→ YOUR GOAL
Look below for lines that hold the string "compose" and copy each one.

→ RECORDS SUPPLIED
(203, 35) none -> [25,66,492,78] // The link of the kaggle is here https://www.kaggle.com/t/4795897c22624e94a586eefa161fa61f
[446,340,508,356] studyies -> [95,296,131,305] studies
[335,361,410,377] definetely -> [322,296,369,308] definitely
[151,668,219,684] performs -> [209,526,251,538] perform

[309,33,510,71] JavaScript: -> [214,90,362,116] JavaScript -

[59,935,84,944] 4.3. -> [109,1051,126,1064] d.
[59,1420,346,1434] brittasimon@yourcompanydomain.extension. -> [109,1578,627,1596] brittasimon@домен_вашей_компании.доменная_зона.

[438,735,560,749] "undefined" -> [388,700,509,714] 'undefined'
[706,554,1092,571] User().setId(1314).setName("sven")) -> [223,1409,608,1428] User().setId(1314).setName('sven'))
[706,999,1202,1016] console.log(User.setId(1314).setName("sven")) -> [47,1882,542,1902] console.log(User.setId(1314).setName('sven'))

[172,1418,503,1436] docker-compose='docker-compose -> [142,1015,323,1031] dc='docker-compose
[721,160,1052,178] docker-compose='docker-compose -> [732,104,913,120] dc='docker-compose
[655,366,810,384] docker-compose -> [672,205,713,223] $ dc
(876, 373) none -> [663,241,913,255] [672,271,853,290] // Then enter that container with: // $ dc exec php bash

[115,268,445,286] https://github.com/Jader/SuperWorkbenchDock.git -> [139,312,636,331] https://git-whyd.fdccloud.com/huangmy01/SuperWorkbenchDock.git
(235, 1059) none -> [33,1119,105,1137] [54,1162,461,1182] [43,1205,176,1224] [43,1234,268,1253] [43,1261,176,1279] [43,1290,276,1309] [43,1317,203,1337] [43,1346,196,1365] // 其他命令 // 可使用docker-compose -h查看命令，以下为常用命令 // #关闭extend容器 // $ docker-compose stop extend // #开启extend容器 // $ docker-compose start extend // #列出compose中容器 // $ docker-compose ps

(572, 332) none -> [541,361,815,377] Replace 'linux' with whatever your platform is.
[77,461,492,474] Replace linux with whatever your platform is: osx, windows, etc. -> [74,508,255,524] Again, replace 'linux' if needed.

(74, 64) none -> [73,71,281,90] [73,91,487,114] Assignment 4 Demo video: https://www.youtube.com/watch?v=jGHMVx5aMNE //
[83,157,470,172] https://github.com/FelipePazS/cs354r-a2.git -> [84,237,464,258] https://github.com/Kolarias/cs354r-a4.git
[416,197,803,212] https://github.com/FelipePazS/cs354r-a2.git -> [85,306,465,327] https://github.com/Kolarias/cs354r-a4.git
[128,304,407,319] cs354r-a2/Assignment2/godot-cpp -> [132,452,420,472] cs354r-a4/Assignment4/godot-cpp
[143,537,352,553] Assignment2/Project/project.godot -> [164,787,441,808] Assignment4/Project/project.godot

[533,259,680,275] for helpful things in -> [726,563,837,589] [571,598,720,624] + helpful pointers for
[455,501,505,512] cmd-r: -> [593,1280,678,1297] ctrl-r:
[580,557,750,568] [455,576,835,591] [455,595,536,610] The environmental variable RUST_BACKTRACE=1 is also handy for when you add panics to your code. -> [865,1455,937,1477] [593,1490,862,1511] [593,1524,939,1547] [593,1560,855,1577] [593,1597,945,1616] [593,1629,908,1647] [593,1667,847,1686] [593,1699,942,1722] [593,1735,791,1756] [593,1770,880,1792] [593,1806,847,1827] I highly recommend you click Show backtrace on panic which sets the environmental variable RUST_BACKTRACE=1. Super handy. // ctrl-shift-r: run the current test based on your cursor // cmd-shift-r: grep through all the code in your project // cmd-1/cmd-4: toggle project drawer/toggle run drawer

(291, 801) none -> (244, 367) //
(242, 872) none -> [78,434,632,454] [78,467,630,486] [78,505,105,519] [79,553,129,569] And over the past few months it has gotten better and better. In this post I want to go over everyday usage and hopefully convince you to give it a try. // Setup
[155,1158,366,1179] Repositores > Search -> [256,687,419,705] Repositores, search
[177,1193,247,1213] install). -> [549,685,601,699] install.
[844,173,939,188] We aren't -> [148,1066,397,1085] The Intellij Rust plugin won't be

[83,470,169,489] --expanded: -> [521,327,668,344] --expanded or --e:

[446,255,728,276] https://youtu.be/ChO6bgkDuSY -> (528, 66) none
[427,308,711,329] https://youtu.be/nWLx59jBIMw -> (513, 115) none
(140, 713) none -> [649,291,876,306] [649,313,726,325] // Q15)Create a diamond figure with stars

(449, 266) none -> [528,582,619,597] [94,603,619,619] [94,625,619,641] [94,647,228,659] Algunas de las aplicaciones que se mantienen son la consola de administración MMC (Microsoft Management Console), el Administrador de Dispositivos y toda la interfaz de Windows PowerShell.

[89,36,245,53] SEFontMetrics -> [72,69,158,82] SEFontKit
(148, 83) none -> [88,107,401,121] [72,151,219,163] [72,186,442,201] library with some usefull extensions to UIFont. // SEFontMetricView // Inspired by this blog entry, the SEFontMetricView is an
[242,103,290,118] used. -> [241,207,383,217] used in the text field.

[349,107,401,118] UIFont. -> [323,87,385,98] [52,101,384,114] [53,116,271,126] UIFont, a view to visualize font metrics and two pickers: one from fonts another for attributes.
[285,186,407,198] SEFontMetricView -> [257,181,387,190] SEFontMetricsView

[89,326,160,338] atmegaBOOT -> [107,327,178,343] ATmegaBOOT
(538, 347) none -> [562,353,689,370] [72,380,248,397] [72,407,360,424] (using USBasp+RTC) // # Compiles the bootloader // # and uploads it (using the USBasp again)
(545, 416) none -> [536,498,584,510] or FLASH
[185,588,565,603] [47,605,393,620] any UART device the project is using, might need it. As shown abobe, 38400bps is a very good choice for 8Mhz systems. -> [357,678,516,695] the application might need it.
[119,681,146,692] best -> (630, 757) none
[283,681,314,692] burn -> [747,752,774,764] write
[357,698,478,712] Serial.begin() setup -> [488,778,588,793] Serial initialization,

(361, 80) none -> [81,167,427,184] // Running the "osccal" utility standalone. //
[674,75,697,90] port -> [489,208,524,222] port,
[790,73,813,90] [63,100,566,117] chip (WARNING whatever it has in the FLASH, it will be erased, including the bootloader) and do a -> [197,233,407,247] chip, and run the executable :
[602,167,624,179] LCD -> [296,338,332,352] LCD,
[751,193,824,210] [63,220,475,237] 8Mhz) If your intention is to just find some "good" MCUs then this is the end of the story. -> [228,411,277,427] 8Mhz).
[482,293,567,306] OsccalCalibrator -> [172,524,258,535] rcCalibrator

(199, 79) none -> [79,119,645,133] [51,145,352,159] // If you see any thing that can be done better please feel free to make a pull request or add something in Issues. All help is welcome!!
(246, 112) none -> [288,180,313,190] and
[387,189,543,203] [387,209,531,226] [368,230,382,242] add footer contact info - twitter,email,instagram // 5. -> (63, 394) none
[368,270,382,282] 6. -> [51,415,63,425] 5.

→ WRITTEN RESPONSE
[172,1418,503,1436] docker-compose='docker-compose -> [142,1015,323,1031] dc='docker-compose
[721,160,1052,178] docker-compose='docker-compose -> [732,104,913,120] dc='docker-compose
[655,366,810,384] docker-compose -> [672,205,713,223] $ dc
(235, 1059) none -> [33,1119,105,1137] [54,1162,461,1182] [43,1205,176,1224] [43,1234,268,1253] [43,1261,176,1279] [43,1290,276,1309] [43,1317,203,1337] [43,1346,196,1365] // 其他命令 // 可使用docker-compose -h查看命令，以下为常用命令 // #关闭extend容器 // $ docker-compose stop extend // #开启extend容器 // $ docker-compose start extend // #列出compose中容器 // $ docker-compose ps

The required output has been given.